## To do
Filter the records for lines holding the string "Until".

## Stored data
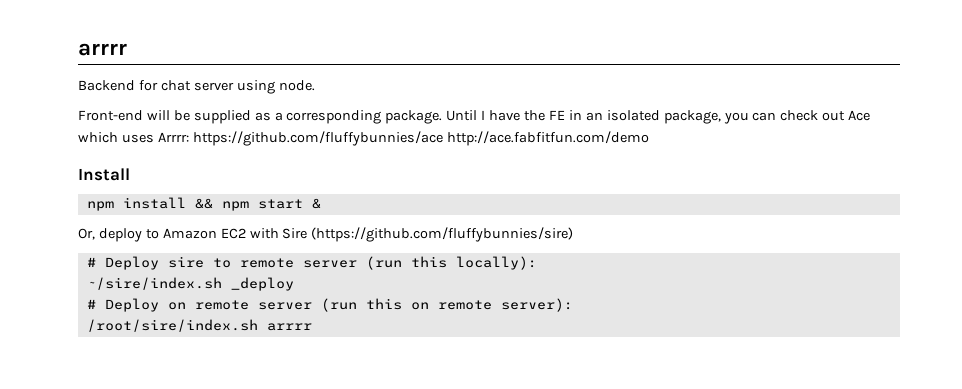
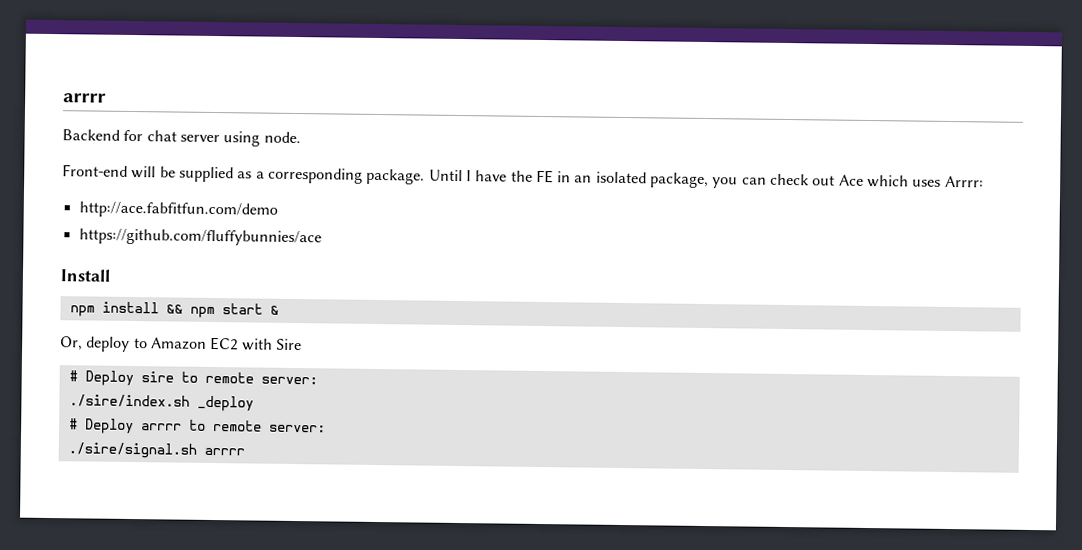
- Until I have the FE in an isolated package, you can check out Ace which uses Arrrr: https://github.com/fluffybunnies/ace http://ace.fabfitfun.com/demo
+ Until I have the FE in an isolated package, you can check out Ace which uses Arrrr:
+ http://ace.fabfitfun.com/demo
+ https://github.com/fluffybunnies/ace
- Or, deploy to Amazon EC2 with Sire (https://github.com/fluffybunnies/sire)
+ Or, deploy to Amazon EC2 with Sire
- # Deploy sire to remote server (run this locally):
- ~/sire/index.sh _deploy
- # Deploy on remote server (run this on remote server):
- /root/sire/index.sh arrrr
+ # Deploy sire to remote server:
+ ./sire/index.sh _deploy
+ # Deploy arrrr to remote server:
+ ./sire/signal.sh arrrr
* * *
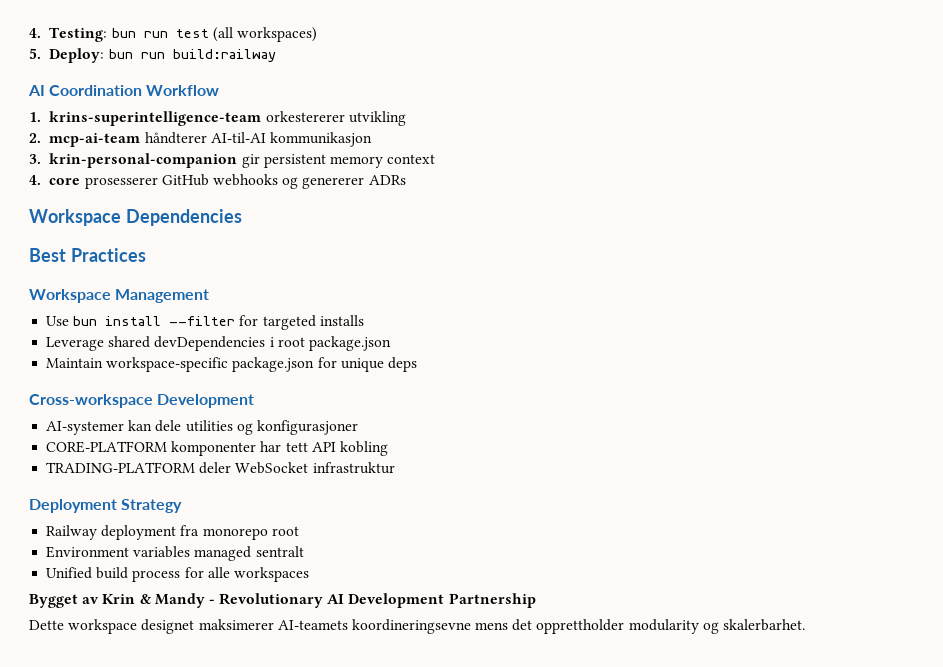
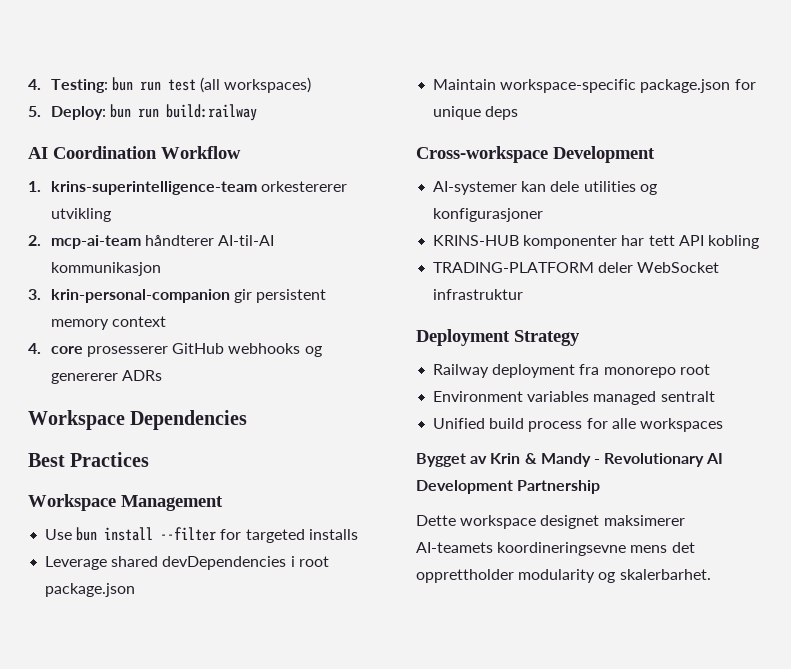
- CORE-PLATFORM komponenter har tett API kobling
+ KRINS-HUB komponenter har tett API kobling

## Exercise response
- Until I have the FE in an isolated package, you can check out Ace which uses Arrrr: https://github.com/fluffybunnies/ace http://ace.fabfitfun.com/demo
+ Until I have the FE in an isolated package, you can check out Ace which uses Arrrr:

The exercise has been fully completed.